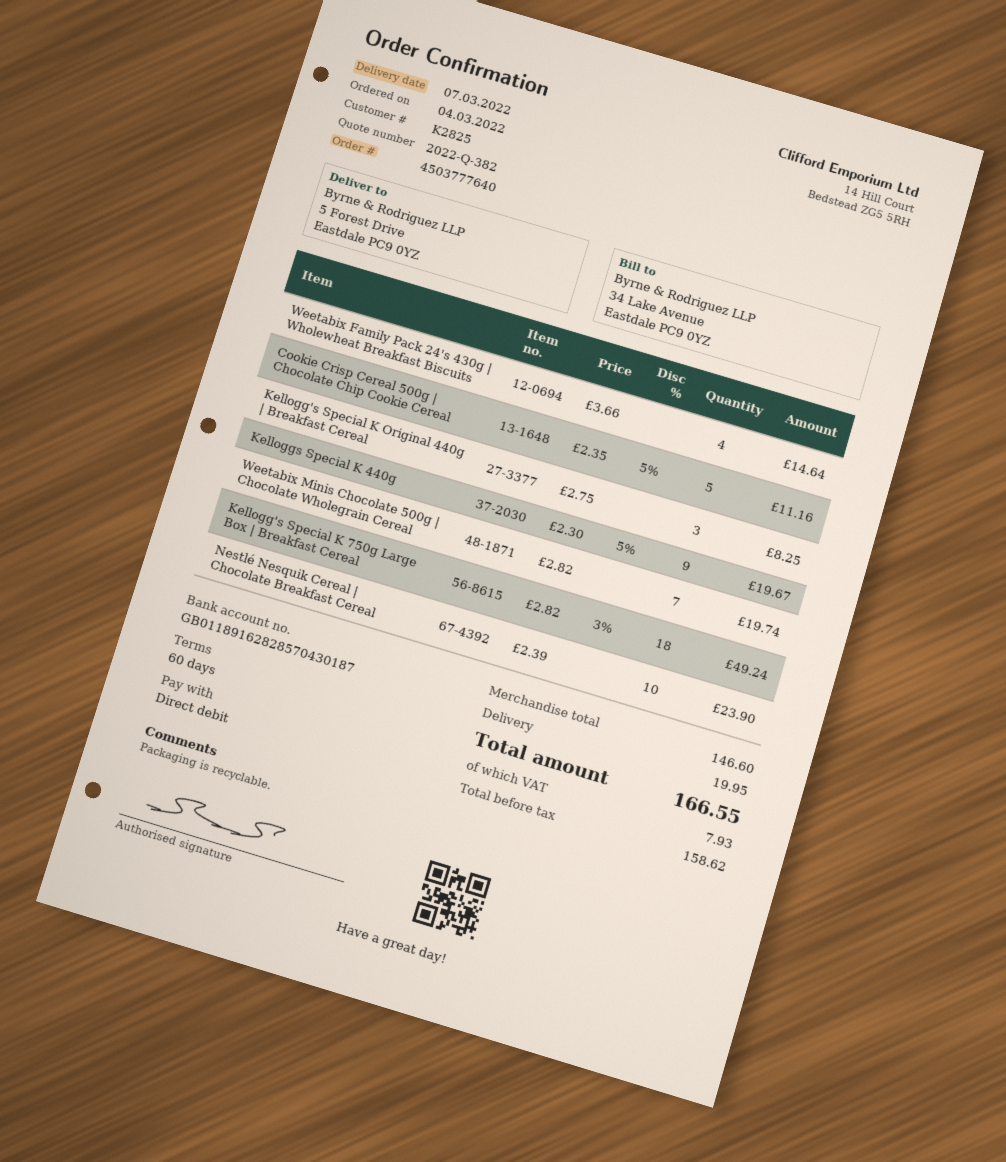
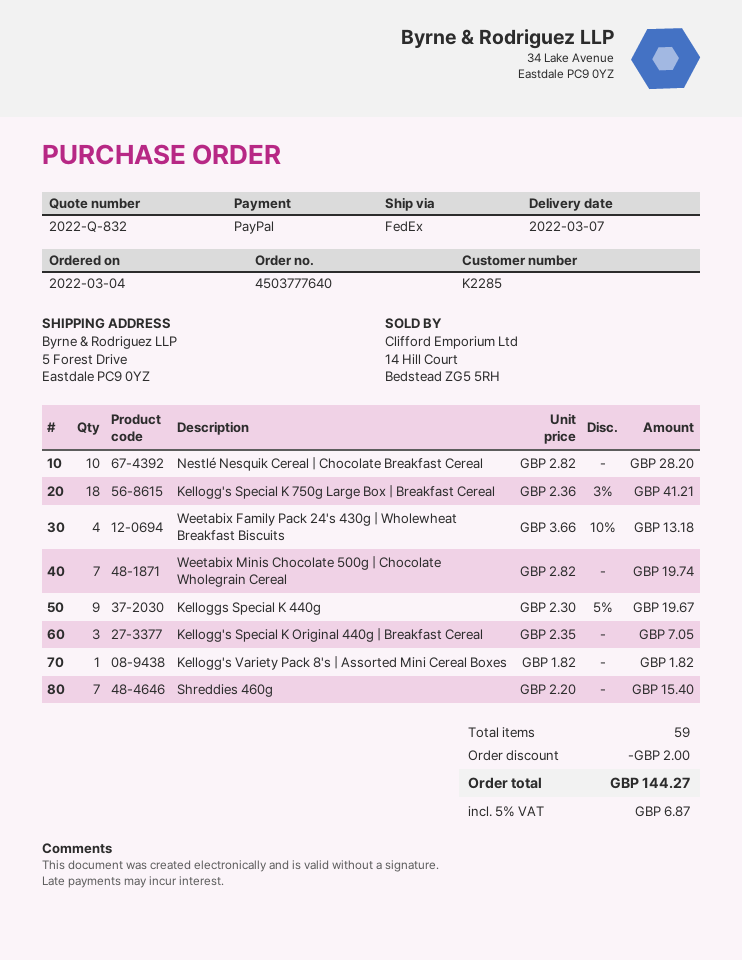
quote number: 2022-Q-382 -> 2022-Q-832
customer number: K2825 -> K2285
payment method: direct debit -> PayPal
Weetabix Family Pack 24's 430g | Wholewheat Breakfast Biscuits: 4 x 3.66 = 14.64 -> 4 x 3.66 - 10% = 13.18
Cookie Crisp Cereal 500g | Chocolate Chip Cookie Cereal: 5 x 2.35 - 5% = 11.16 -> none
Kellogg's Special K Original 440g | Breakfast Cereal: 3 x 2.75 = 8.25 -> 3 x 2.35 = 7.05
Kellogg's Special K 750g Large Box | Breakfast Cereal: 18 x 2.82 - 3% = 49.24 -> 18 x 2.36 - 3% = 41.21
Nestlé Nesquik Cereal | Chocolate Breakfast Cereal: 10 x 2.39 = 23.90 -> 10 x 2.82 = 28.20
Kellogg's Variety Pack 8's | Assorted Mini Cereal Boxes: none -> 1 x 1.82 = 1.82
Shreddies 460g: none -> 7 x 2.20 = 15.40
discount: none -> 2.00
shipping: 19.95 -> none
tax: 7.93 -> 6.87
total: 166.55 -> 144.27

________________

» PROBLEM DESCRIPTION:
Each record must be repeated exactly, and no picture may be carried over.

» WRITTEN ANSWER:
quote number: 2022-Q-382 -> 2022-Q-832
customer number: K2825 -> K2285
payment method: direct debit -> PayPal
Weetabix Family Pack 24's 430g | Wholewheat Breakfast Biscuits: 4 x 3.66 = 14.64 -> 4 x 3.66 - 10% = 13.18
Cookie Crisp Cereal 500g | Chocolate Chip Cookie Cereal: 5 x 2.35 - 5% = 11.16 -> none
Kellogg's Special K Original 440g | Breakfast Cereal: 3 x 2.75 = 8.25 -> 3 x 2.35 = 7.05
Kellogg's Special K 750g Large Box | Breakfast Cereal: 18 x 2.82 - 3% = 49.24 -> 18 x 2.36 - 3% = 41.21
Nestlé Nesquik Cereal | Chocolate Breakfast Cereal: 10 x 2.39 = 23.90 -> 10 x 2.82 = 28.20
Kellogg's Variety Pack 8's | Assorted Mini Cereal Boxes: none -> 1 x 1.82 = 1.82
Shreddies 460g: none -> 7 x 2.20 = 15.40
discount: none -> 2.00
shipping: 19.95 -> none
tax: 7.93 -> 6.87
total: 166.55 -> 144.27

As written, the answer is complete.